Before-and-after page screenshots:
%%
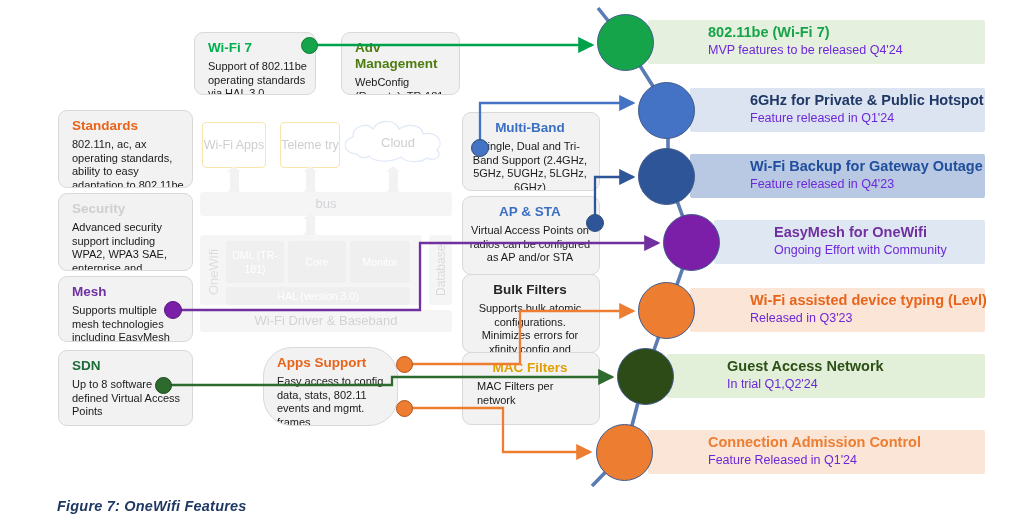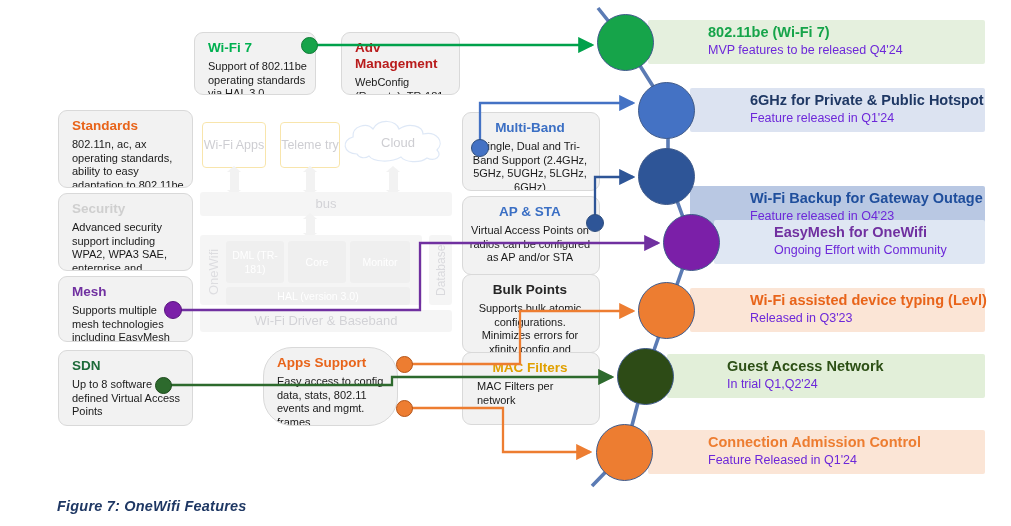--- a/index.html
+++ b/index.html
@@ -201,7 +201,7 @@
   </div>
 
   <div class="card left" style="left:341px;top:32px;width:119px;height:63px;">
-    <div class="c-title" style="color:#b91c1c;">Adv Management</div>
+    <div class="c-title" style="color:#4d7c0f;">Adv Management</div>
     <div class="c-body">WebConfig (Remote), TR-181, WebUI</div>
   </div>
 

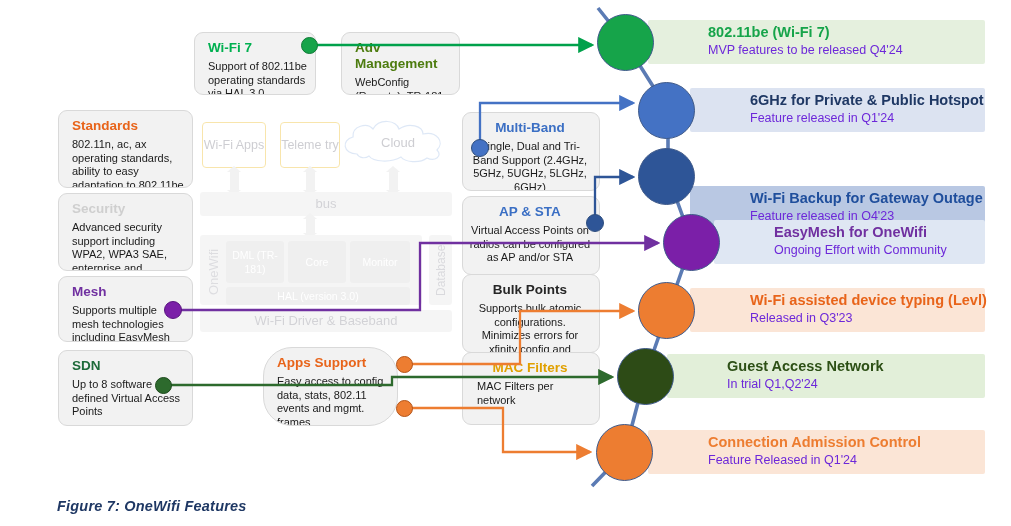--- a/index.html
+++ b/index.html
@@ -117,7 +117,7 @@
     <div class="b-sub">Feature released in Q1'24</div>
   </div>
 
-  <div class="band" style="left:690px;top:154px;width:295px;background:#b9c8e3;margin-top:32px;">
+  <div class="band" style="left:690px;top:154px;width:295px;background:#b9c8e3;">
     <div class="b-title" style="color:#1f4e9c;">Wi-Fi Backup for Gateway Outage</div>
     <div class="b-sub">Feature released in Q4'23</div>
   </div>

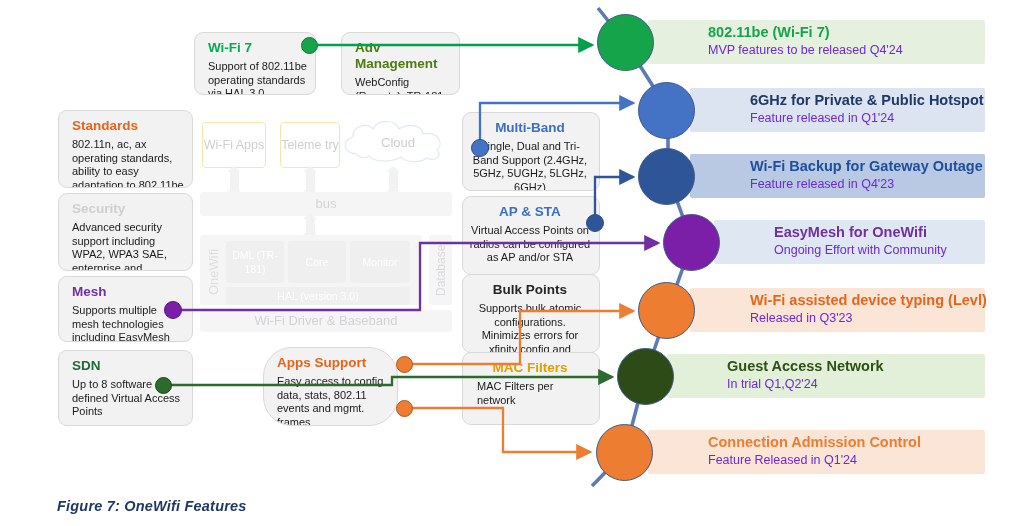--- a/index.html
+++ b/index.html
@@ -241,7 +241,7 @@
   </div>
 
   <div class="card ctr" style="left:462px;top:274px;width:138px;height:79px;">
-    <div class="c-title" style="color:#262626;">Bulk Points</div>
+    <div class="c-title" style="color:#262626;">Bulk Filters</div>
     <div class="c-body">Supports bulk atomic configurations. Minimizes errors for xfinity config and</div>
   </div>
%%
Whenever a line of the entries contains the string "released", copy that line.

TASK RESPONSE:
     <div class="b-sub">Feature released in Q1'24</div>
     <div class="b-sub">Feature released in Q4'23</div>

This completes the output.